2. what is the correct position for my tongue?  i always feel like my tongue is in the way.  as if secretly the dentist is saying, "why can't he just keep that thing out of my way?!  if he does that one more time, i'm going to tie it down!"  i always intend to leave it down in the bottom of my mouth, but somehow it has a mind of its own.  is that bad?  should i work on it before my next trip to the dentist?

3. is the 'no talking with your mouth full' rule out the window?  my mom always told me to wait until i swallowed before speaking.  it always seems like the dentist likes to ask questions when i am the least able to respond.  

here is an example:
i sit down.  the dentist says hi.  i respond with a hello.  i lean back. wait. wait. wait.  insert 5 metal instruments into mouth.  wait.  insert 2 more.  then, the dentist exclaims, "oh! i see you are an auburn fan (recognizing my auburn t-shirt).

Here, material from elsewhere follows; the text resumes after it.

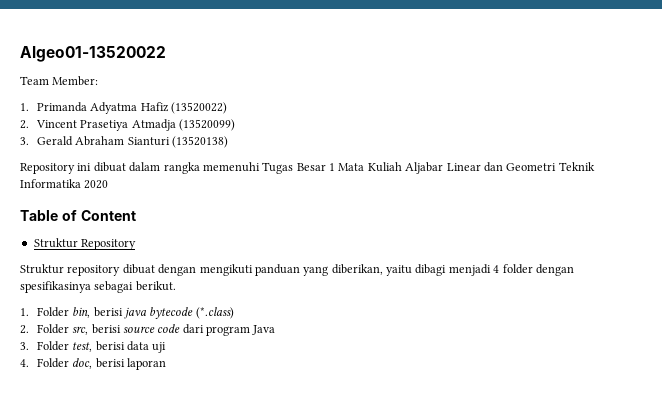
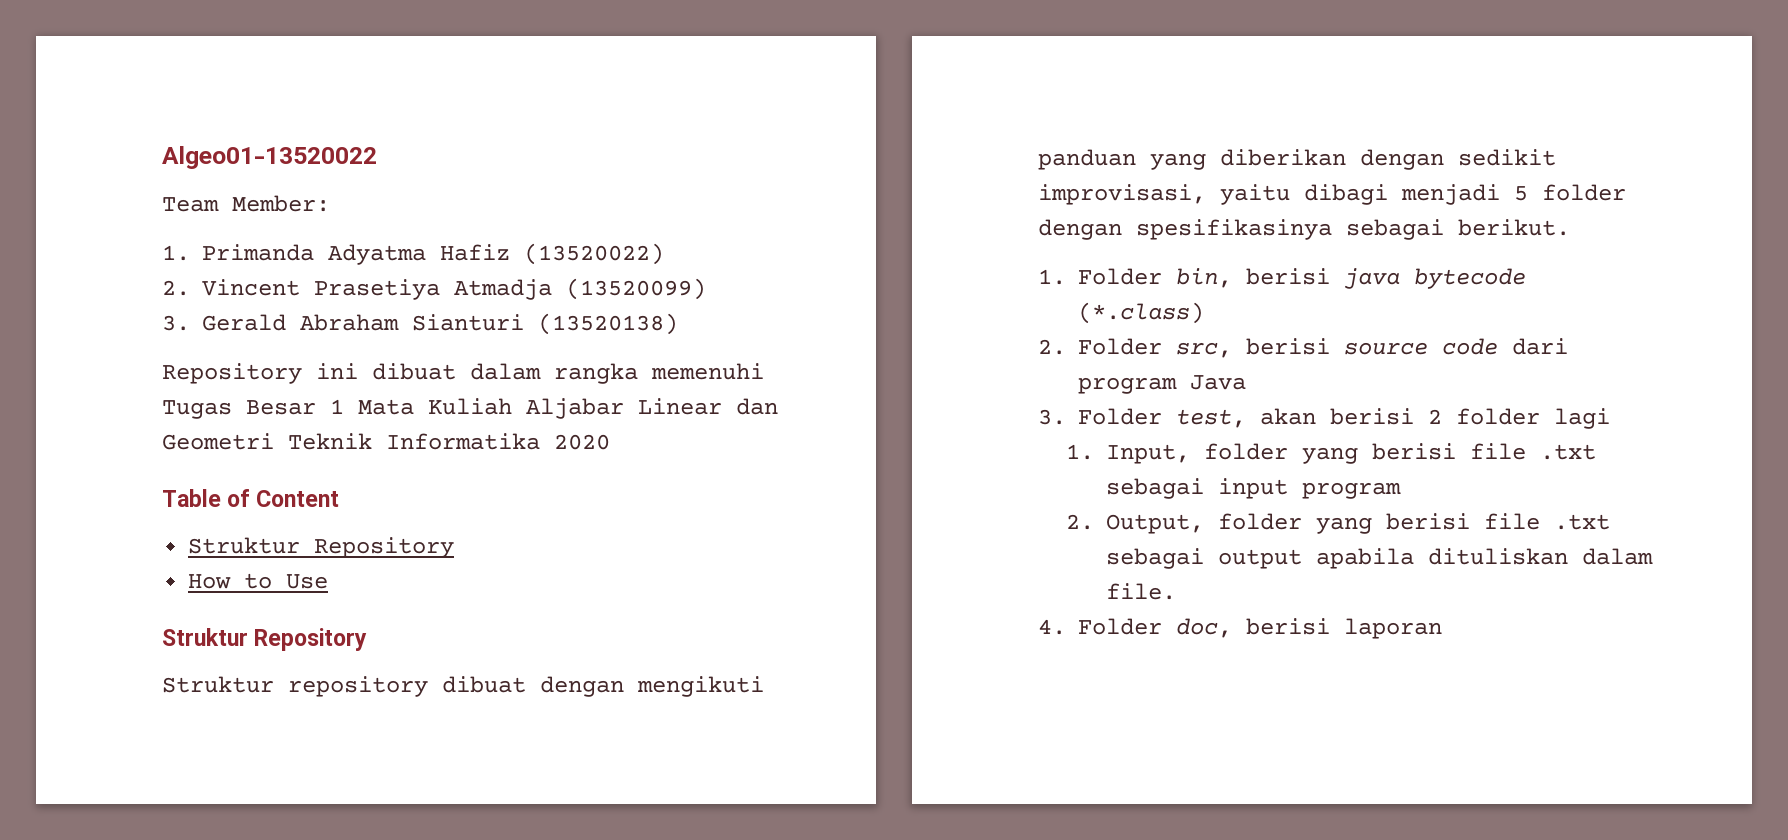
(137, 244) none -> [188,573,329,589] [162,628,368,651] // How to Use // Struktur Repository
[331,264,383,275] diberikan, -> [1220,149,1556,170] [1038,184,1206,205] diberikan dengan sedikit improvisasi,
[493,265,500,273] 4 -> [1514,186,1528,201] 5
[95,341,167,353] berisi data uji -> [1260,408,1610,429] [1065,443,1596,464] [1105,478,1401,499] [1065,513,1610,534] [1105,548,1653,569] [1105,583,1176,600] akan berisi 2 folder lagi // 1. Input, folder yang berisi file .txt sebagai input program // 2. Output, folder yang berisi file .txt sebagai output apabila dituliskan dalam file.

now, why could he have not inserted a comment like that back before the mouth full of metal phase?  i could have calmly said, "yes, me and my wife both went to school there."  instead, he gets an awkward pause - time for me to decide my approach.  the silence is then followed up by some strange noise that signifies that i am indeed an auburn fan.

4. has anyone ever choked and/or coughed on the dentist?  If so, was he or she rude for doing so?  that is just a random one that i think about sometimes.

that's all i have for now.  i know that my thoughts are silly, but while other people are sitting there terrified, these are the things that are going through my head.  i guess i just need to keep my teeth in good shape so that i do not have to make dentist appointments that often.  the moral of the story is brush your teeth......and floss!  

3 comments:

L March 2, 2009 at 3:44 PM  

i'm crying from trying to hold in my laughter...haha! i'm totally with you on the where to look question...i always stare at the ceiling. awkward is a definite.

Jesse Faris March 3, 2009 at 12:27 PM  

Excellent thoughts, which I have wondered myself. Sadly, I think the brushing and flossing thing is true. I went a little wild with adulthood, thinking I gained the right to ignore that pesty flossing rule. Alas, I had 2 cavities (my first ever!) when I went to the dentist this year. Sad day in America, indeed.

Kara March 4, 2009 at 3:48 PM  

yes, dr. entrekin always is asking me stuff when they're working in my mouth, and I'm like "uh huh" in a very hard to understand way. And I look at their faces, at the ceiling, at the lights, pretty much everywhere. You know, just to survey the area. You're in a very vulnerable position while at the dentist office, you never know what could happen. That reminds me of our "Conspiracy Theory 2."